Data citation is important for a number of reasons. First, citing datasets gives the researcher proper credit and serves as recognition of scholarly effort. It also gives credit to data stewards and repositories who manage the data presumably for the long term. Data citation also creates accountability for creators and stewards of the dataset and reduces the danger of plagiarism once the dataset itself has been properly cited.
Second, data citation allows others to more easily locate and access a researcher's dataset for the purposes of replicating or verifying their results, which is good scientific practice. Additionally, easy location and access can facilitate discovery and encourage possible reuse of the dataset.
Lastly, the practice of data citation creates a formalized system of recognition and reward to data producers as a citable contribution to the scientific community. Data citation allows the impact of the dataset to be easily tracked through publications that cite the dataset. This system of citing data formally in publications can increase the transparency of data production as well as encourage the production of more high quality datasets.
Data Citation Standards
In order to cite data properly, several institutions and organizations have created standards for citing datasets. The mechanics of citing datasets are generally similar to the citation of journal articles and other publications. The author(s), year, title, archive/distributer, and access date are the most obvious components of data citation.

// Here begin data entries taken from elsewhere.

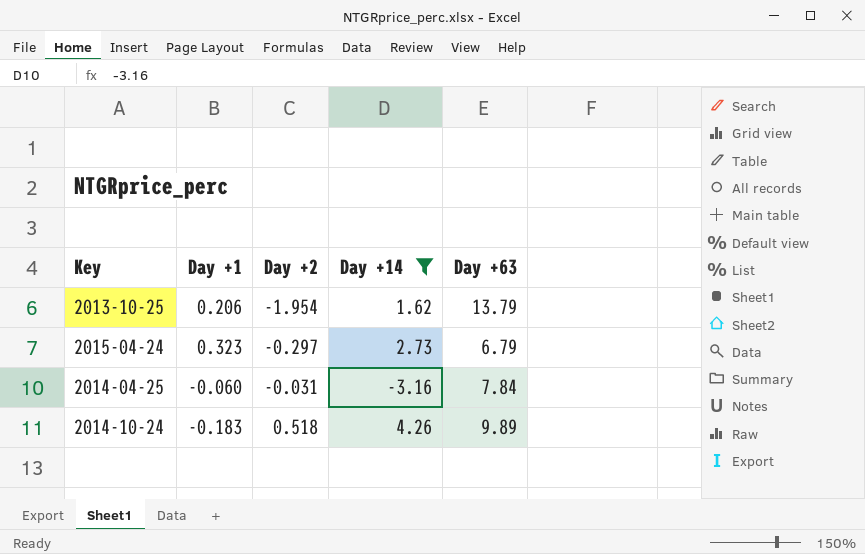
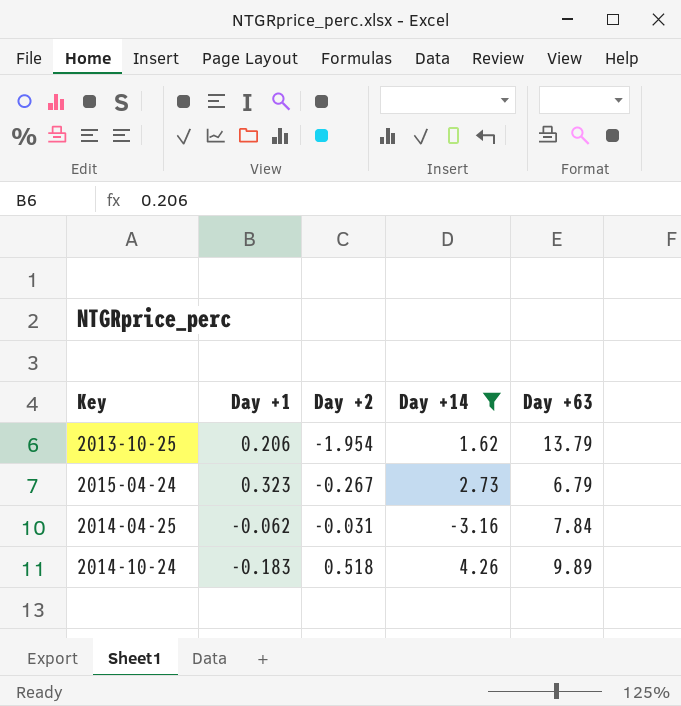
2015-04-24 | Day +2: -0.297 -> -0.267
2014-04-25 | Day +1: -0.060 -> -0.062

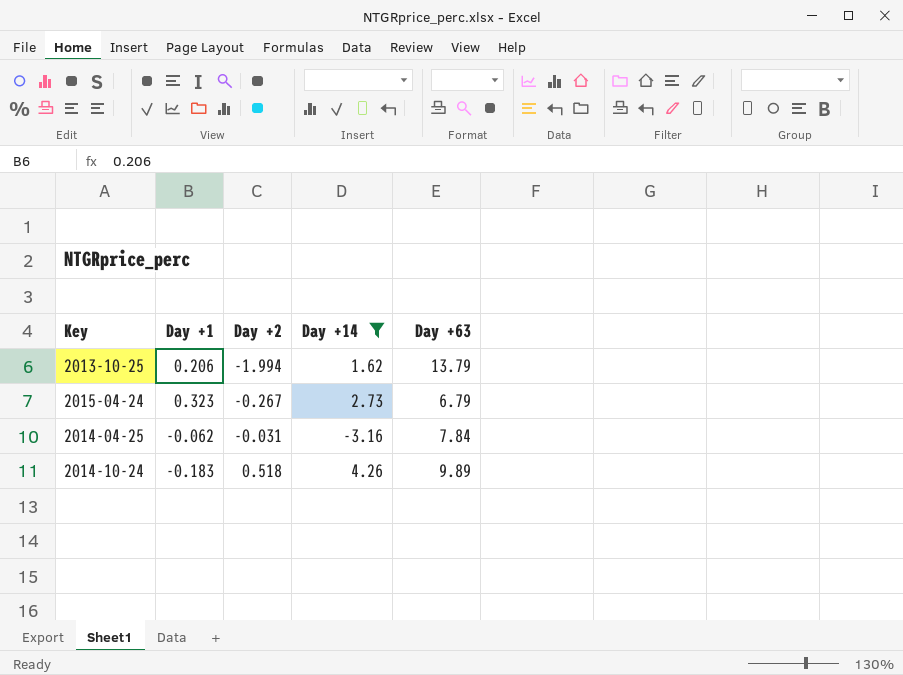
2013-10-25 | Day +2: -1.954 -> -1.994

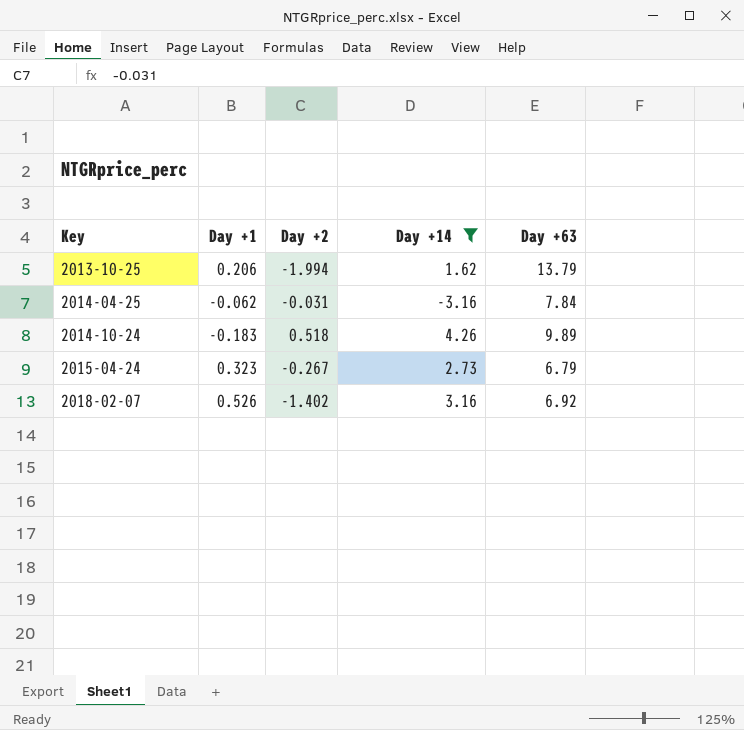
row order: Day +2 ascending -> Key ascending
row 2018-02-07: none -> 0.526 | -1.402 | 3.16 | 6.92

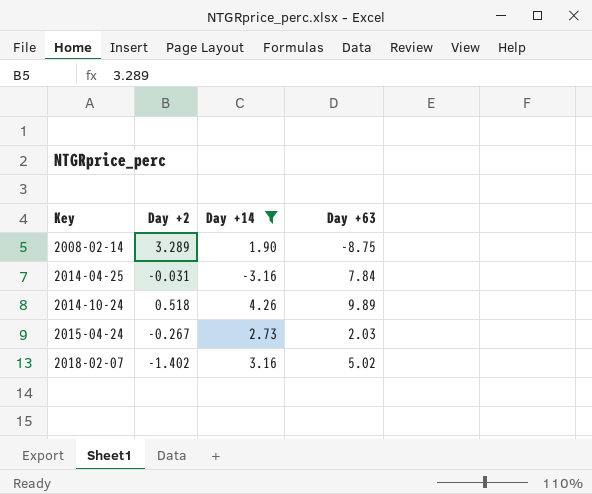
column Day +1 | position: 2 -> none
row 2013-10-25: 0.206 | -1.994 | 1.62 | 13.79 -> none
row 2008-02-14: none -> 3.289 | 1.90 | -8.75
2015-04-24 | Day +63: 6.79 -> 2.03
2018-02-07 | Day +63: 6.92 -> 5.02

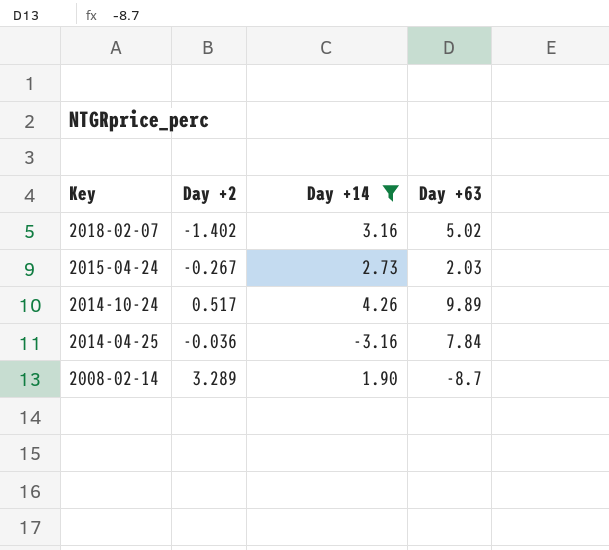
row order: Key ascending -> Key descending
2014-10-24 | Day +2: 0.518 -> 0.517
2014-04-25 | Day +2: -0.031 -> -0.036
2008-02-14 | Day +63: -8.75 -> -8.7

However, datasets can be more difficult to cite because they can be more dynamic in terms of content and version. For example, a dataset can consist of multiple versions of the raw data, or it can be part of a larger dataset. The dataset itself can change over time as researchers modify or add more data. Therefore, a dataset needs a persistent identifier or locator that can be added to the citation in order to better track the dataset.
Persistent Identifiers and Locators
Datasets should have an identifier and a locator. A persistent identifier is a unique Web-compatible, alphanumeric code that points to a specific dataset that will be preserved for the long term. The dataset identifier is an identifier of the dataset such as its title, file name, or even an object ID code. Examples of identifiers are UUID (Universally Unique Identifier), OID (Object Identifier), LSID (Life Sciences Identifier).
A dataset locator helps find the location of the dataset. Examples of locators are URL addresses, directories, or registered locators. A registered locator is a unique code that points to the specific dataset that is usually separate from the metadata. Examples of data locators are DOI (Digital Object Identifier), ARK (Archival Resource Key), Handles, URLs, PURL, XRI. See Preserve > Persistent Identifiers for more information.
Example Data Citation
The following example of a dataset citation is from the Earth Science and Information Partners (ESIP).
Zwally, H.J., R. Schutz, C. Bentley, J. Bufton, T. Herring, J. Minster, J. Spinhirne, and R. Thomas. 2003. GLAS/ICESat L1A Global Altimetry Data V018, 15 October to 18 November 2003. National Snow and Ice Data Center. dataset accessed 2011-07-21 at doi:10.3334/NSIDC/gla01.